La réserve d’usufruit est réalisée par la constitution réciproque par chaque époux d’un usufruit successif au profit de l’autre. Cette clause de réversibilité relève du régime des mutations par décès quel que soit le bénéficiaire. En l’absence de droit progressif de mutation à titre gratuit, le droit fixe (n° 1171-B) est dû au titre des droits d’enregistrement (cf. Art. 680 CGI – Art. 672 CGI) sur la réversion d’usufruit (donation sous condition suspensive).
Taxe de publicité foncière sur la valeur de la nue-propriété (n° 1165) ou taxe fixe (n° 1171-B) pour la réversion si la taxe de publicité foncière est inférieure.
C.S.I. proportionnelle (n° 349) calculée distinctement sur la valeur de la nue-propriété et sur la plus élevée des valeurs des usufruits réversibles.
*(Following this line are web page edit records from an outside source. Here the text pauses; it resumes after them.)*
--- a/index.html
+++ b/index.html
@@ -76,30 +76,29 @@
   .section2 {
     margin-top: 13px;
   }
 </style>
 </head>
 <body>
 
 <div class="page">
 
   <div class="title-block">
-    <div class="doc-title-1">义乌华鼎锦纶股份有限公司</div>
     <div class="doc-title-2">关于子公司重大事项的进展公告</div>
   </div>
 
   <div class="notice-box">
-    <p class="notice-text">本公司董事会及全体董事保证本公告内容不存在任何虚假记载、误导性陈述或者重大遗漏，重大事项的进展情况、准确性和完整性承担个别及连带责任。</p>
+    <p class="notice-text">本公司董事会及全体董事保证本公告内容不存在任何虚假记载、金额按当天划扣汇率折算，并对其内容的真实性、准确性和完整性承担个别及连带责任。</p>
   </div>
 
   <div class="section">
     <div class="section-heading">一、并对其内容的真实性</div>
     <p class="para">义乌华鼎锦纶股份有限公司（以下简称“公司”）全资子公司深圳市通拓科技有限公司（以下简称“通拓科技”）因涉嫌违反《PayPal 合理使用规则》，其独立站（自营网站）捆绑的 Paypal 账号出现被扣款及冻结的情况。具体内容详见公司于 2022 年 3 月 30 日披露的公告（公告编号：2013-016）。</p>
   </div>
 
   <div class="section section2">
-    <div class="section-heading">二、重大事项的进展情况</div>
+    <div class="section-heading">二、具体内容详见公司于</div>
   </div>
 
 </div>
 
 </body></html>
À noter que, depuis le 1er janvier 2004, l’assiette du droit de mutation applicable à la donation d’usufruit, faisant suite à une donation en nue-propriété, est plafonnée afin que l’addition des deux assiettes n’excède pas 100 % de la valeur du bien (RM 28-3-2006).
La publication d’une donation avec réversion d’usufruit entraîne, au titre de l’enregistrement, l’exigibilité des droits de mutation à titre gratuit sur la donation de la nue-propriété et l’exigibilité du droit fixe (n° 1171-B) sur la clause de réversion d’usufruit en tant que constitutive d’une donation sous condition suspensive (art. 680 CGI). Cette même publication ouvre droit à la TPF sur la donation en nue-propriété et au droit fixe (n° 1171-B) pour la clause de réversion d’usufruit.
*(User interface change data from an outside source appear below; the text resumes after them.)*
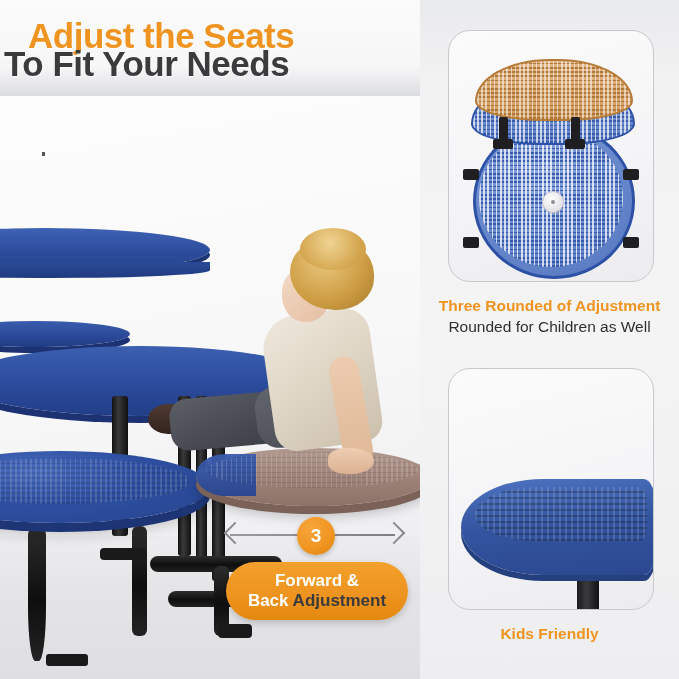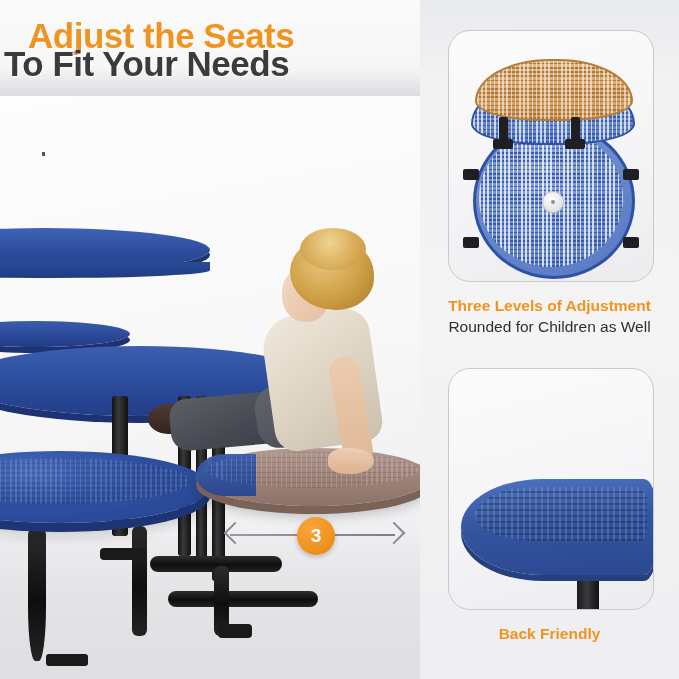--- a/index.html
+++ b/index.html
@@ -218,20 +218,24 @@
       <div class="hair2"></div>
     </div>
 
     <div class="arrowrow">
       <div class="arrowline"></div>
       <div class="ahead l"></div>
       <div class="ahead r"></div>
       <div class="badge3">3</div>
     </div>
 
+    <div class="pill">
+      <div class="l1">Forward &amp;</div>
+      <div class="l2"><b>Back</b> <span>Adjustment</span></div>
+    </div>
   </div>
 
   <div class="rcol">
 
     <div class="inset top">
       <div class="tt-disc"></div>
       <div class="tt-mesh"></div>
       <div class="tt-hub"></div>
       <div class="brk" style="left:14px;top:138px;width:16px;height:11px;"></div>
       <div class="brk" style="left:174px;top:138px;width:16px;height:11px;"></div>
@@ -239,28 +243,28 @@
       <div class="brk" style="left:174px;top:206px;width:16px;height:11px;"></div>
       <div class="tt-seat-b"></div>
       <div class="tt-seat-o"></div>
       <div class="brk" style="left:50px;top:86px;width:9px;height:26px;"></div>
       <div class="brk" style="left:122px;top:86px;width:9px;height:26px;"></div>
       <div class="brk" style="left:44px;top:108px;width:20px;height:10px;"></div>
       <div class="brk" style="left:116px;top:108px;width:20px;height:10px;"></div>
     </div>
 
     <div class="cap c1">
-      <div class="o">Three Levels of Adjustment</div>
+      <div class="o">Three Rounded of Adjustment</div>
       <div class="d">Rounded for Children as Well</div>
     </div>
 
     <div class="inset bot">
       <div class="cu-post"></div>
       <div class="cu-seat"></div>
       <div class="cu-mesh"></div>
     </div>
 
     <div class="cap c2">
-      <div class="o">Back Friendly</div>
+      <div class="o">Kids Friendly</div>
     </div>
 
   </div>
 </div>
 
 </body></html>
L’article 672 du CGI s’applique dès lors que l’acte met en présence une disposition ouvrant droit à une imposition proportionnelle ou progressive (la donation en nue-propriété) et une disposition soumise au droit fixe (la réversion d’usufruit).
Il en résulte que lors de la publication d’une donation avec clause de réversion d’usufruit dont les droits de mutation à titre gratuit sont nuls, il est perçu un droit fixe (n° 1171-B) au titre des droits d’enregistrement (rien dans le cas contraire) et un second droit fixe (n° 1171-B) au titre de la publicité foncière si la TPF est inférieure à celui-ci.